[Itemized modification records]
= = = = =
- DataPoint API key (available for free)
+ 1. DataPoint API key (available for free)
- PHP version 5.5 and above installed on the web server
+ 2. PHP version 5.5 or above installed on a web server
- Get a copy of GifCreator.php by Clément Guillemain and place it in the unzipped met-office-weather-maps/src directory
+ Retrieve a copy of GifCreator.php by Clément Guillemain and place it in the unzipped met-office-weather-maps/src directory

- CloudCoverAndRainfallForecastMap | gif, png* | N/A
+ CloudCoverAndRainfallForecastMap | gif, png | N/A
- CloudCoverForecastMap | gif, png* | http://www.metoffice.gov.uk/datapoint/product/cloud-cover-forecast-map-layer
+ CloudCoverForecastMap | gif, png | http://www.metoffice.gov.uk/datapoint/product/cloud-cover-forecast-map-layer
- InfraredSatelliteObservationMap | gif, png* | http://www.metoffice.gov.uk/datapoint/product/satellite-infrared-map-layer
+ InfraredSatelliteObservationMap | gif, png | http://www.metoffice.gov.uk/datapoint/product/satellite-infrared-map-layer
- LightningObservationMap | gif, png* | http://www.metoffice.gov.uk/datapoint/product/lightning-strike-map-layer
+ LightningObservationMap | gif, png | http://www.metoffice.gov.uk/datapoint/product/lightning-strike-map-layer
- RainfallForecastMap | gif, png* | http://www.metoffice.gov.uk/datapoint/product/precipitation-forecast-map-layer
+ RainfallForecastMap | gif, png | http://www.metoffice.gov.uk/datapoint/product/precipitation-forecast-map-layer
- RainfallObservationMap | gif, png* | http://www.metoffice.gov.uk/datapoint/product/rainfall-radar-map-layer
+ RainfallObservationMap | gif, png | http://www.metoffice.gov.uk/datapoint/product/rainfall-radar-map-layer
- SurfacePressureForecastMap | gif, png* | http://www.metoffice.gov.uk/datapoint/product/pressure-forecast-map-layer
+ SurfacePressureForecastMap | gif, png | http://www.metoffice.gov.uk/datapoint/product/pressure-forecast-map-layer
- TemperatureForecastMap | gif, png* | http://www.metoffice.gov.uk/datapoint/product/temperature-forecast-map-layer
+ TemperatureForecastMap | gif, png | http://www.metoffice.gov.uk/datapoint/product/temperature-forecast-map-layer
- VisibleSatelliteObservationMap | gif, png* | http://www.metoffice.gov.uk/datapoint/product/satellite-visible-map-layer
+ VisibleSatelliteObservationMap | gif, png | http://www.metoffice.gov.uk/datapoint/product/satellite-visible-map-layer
= = = = =
* _WORK REQUIRED_
After locating the line with "RainfallObservationMap | gif, png |" above, return that line and every later line through the one with "- SurfacePressureForecastMap |", word for word and with nothing else.

* _RESULT OF THE TASK_
+ RainfallObservationMap | gif, png | http://www.metoffice.gov.uk/datapoint/product/rainfall-radar-map-layer
- SurfacePressureForecastMap | gif, png* | http://www.metoffice.gov.uk/datapoint/product/pressure-forecast-map-layer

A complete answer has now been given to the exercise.